> WHAT IS BEING ASKED: Every line in the listing below from the one with "[169,177,238,189] pueden ser" through the one with "[457,177,521,189] aplicación. ->" is to be reproduced exactly, both ends included; leave out the rest.

> MATERIAL FOR THE TASK:

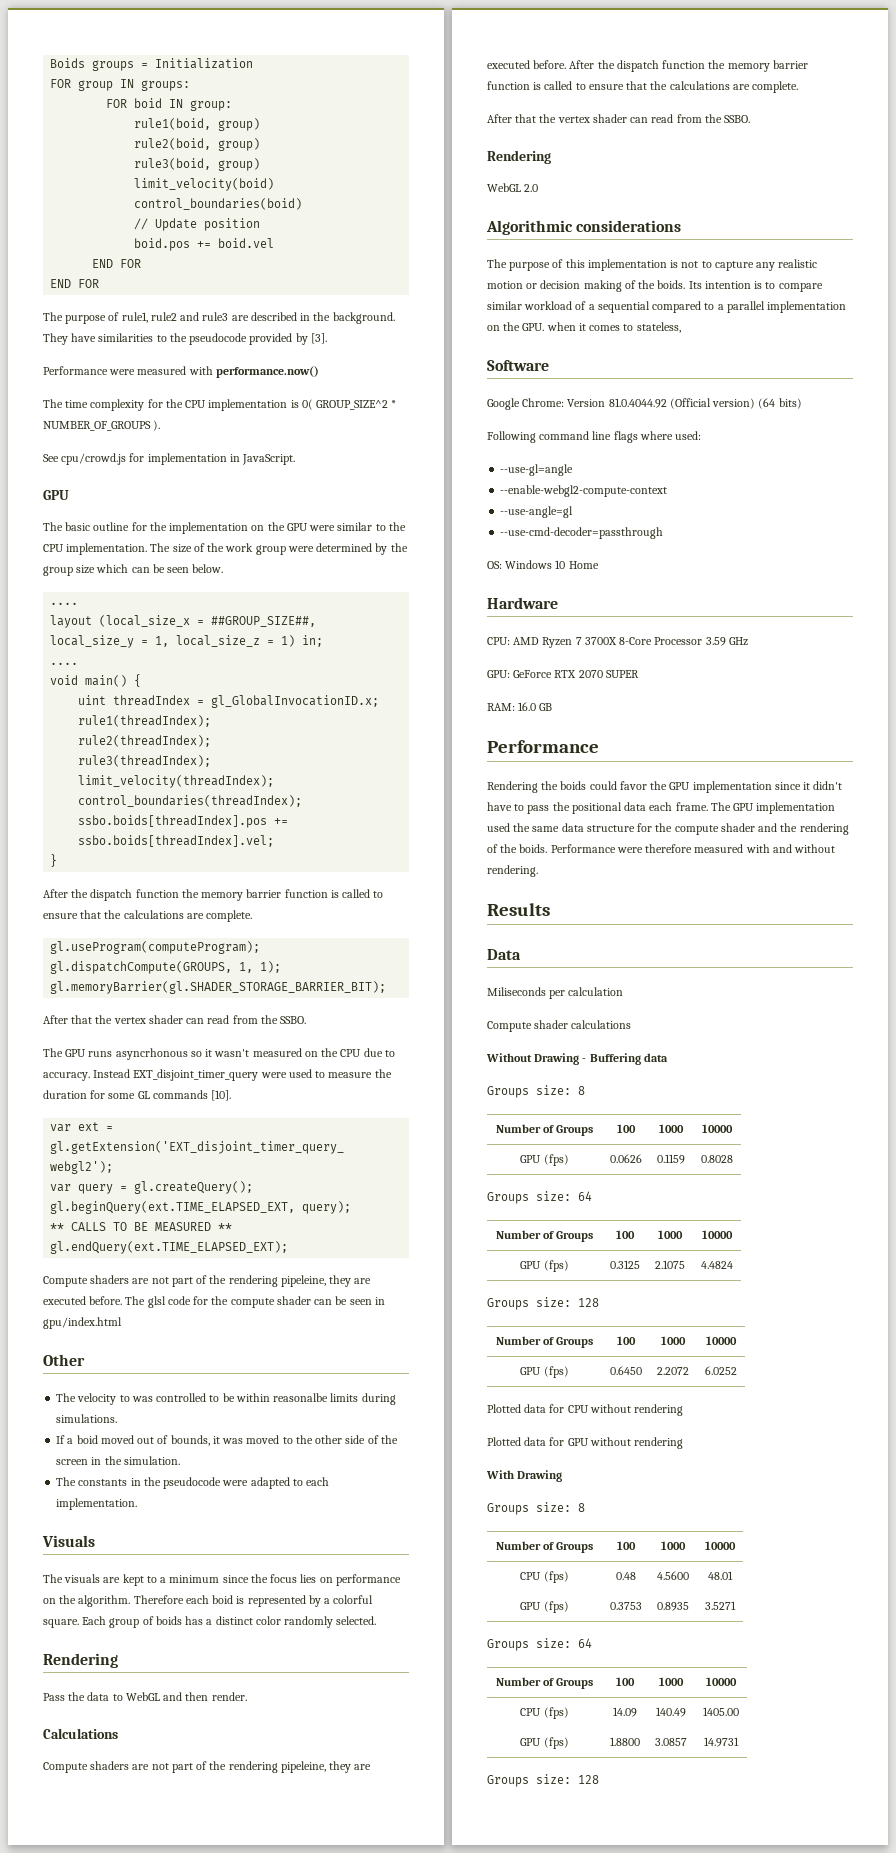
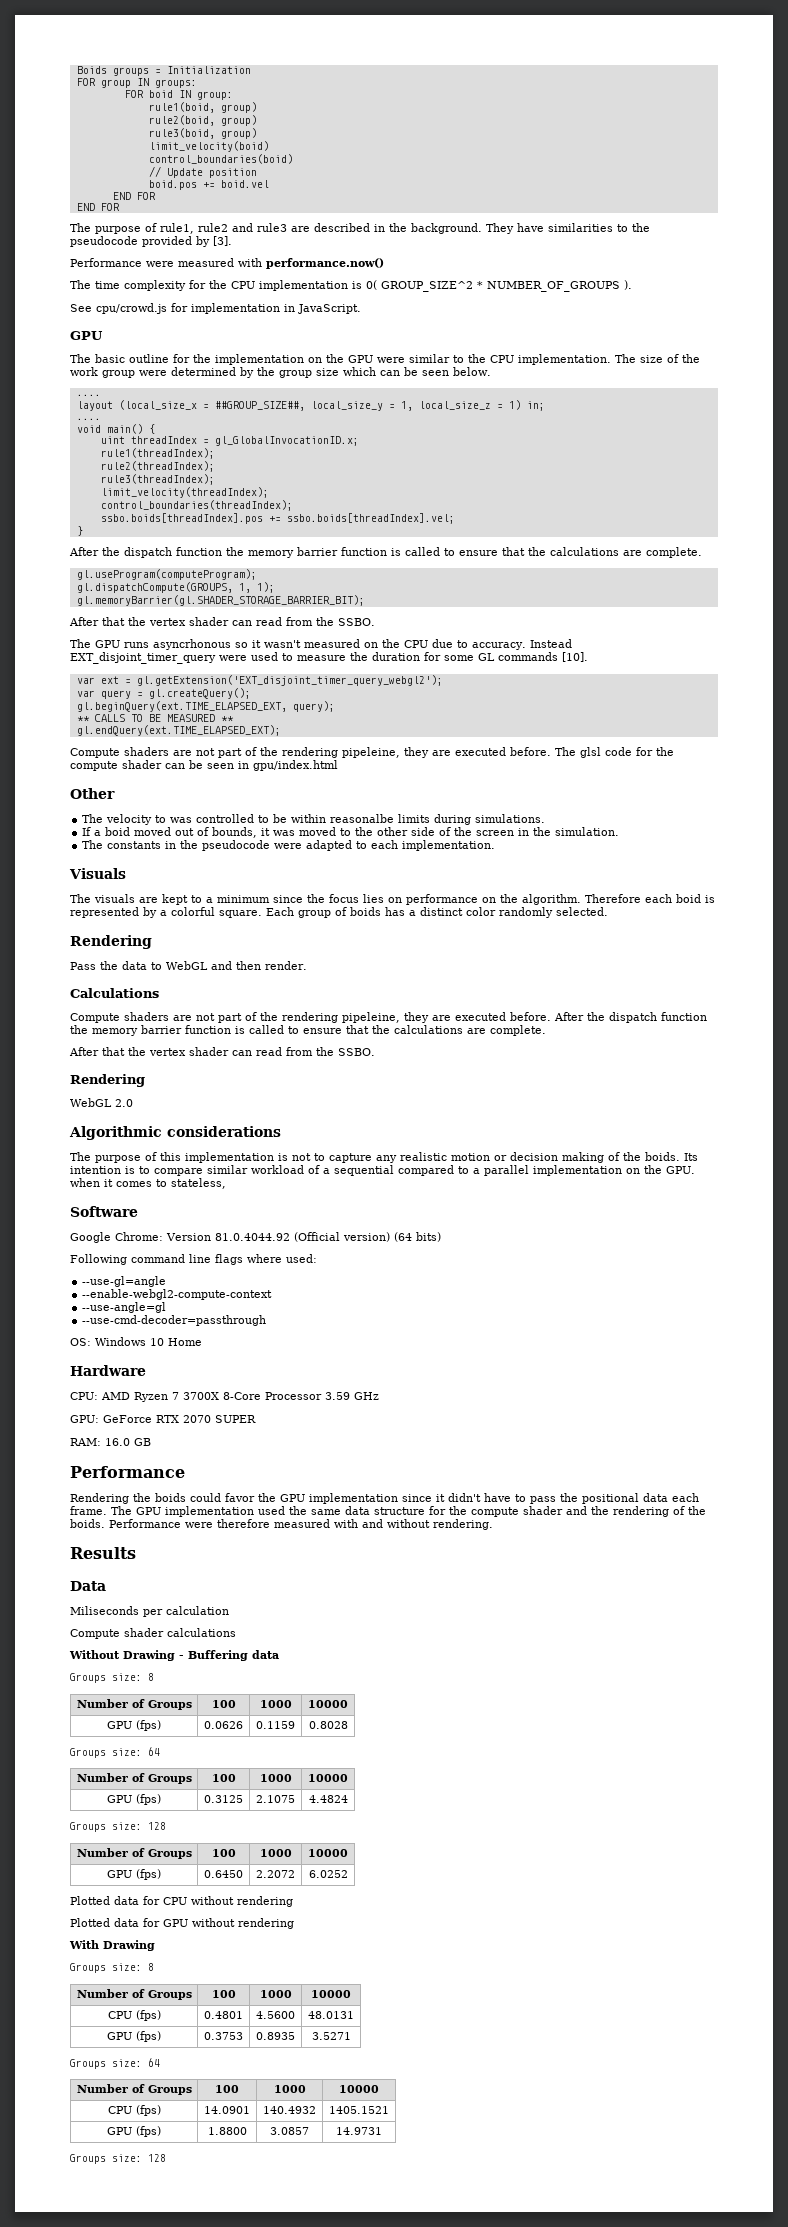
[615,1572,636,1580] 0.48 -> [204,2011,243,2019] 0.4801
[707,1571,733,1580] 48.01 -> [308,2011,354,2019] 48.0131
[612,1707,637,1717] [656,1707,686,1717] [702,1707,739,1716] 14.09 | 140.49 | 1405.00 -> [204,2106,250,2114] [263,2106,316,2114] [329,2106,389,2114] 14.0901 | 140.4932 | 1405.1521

* * *

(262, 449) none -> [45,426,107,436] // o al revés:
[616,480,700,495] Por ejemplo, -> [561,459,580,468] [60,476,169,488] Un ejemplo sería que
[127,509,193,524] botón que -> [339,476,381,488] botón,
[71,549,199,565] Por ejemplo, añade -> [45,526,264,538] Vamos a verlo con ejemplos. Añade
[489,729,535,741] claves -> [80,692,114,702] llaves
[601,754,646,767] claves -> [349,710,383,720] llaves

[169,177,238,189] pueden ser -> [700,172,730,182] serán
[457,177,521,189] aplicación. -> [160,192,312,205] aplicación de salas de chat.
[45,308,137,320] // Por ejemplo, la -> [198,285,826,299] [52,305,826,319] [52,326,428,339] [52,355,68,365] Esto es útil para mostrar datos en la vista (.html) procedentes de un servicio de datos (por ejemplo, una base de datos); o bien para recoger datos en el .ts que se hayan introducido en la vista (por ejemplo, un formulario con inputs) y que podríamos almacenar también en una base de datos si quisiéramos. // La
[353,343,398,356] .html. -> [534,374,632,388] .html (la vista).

> WORKED SOLUTION:
[169,177,238,189] pueden ser -> [700,172,730,182] serán
[457,177,521,189] aplicación. -> [160,192,312,205] aplicación de salas de chat.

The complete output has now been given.